8. Review and modify EC2 AutoScaling Groups configuration
Your EC2 fleet can grow or decrease in response to demand with the help of an EC2 Autoscaling group. Examine the outcome to determine whether the scaling policy can be adjusted to add instances more gradually. Additionally, check your settings to see if you can lower the minimum to accommodate end user requirements while maintaining a smaller fleet size.
9. Use Reserved Instances (RI) to reduce RDS, Redshift, ElastiCache and Elasticsearch costs
Take advantage of a savings of up to 42% as compared to On-Demand pricing by using a year of no upfront RIs. Utilize the advice offered in AWS Cost Explorer RI purchase suggestions. These recommendations are based on your utilization of Redshift, ElastiCache, RDS, and Elasticsearch. Make sure the parameters are set to one year, without any advance. Although a one-year commitment is needed, the break-even point is usually reached in seven to nine months.

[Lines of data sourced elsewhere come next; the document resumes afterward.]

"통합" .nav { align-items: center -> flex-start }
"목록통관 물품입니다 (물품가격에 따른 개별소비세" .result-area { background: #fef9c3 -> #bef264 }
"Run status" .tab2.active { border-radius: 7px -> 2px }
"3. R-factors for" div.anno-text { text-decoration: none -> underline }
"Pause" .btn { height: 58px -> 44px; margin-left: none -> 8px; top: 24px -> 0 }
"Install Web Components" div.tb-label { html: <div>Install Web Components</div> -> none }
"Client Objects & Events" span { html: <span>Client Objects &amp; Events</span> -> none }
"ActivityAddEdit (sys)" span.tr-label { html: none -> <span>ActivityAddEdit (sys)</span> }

10. Use Compute Savings Plans to reduce EC2, Fargate and Lambda costs
Regardless of instance family, size, AZ, region, OS, or tenancy, Compute Savings Plans automatically apply to EC2 instance consumption. They also apply to Fargate and Lambda usage. Utilize Compute Savings Plans with a one-year commitment and no upfront costs to receive up to a 54% reduction over On-Demand pricing. Utilize AWS Cost Explorer's suggestions, making sure you select compute, one year, and no upfront options. Your compute consumption is immediately charged at the discounted Savings Plans prices as soon as you join up. Beyond your commitment, any consumption will be billed at standard On Demand rates.
These 10 steps will help you save costs on EC2, Fargate, Lambda, EBS, S3, ELB, RDS, Redshift, DynamoDB, ElastiCache and Elasticsearch. I recommend setting up a budget using AWS Budgets so you will be notified when costs and usage change. You can also use Budgets to set alerts for projected costs (in addition to actual costs). This gives you the opportunity to prevent problems and proactively reduce costs.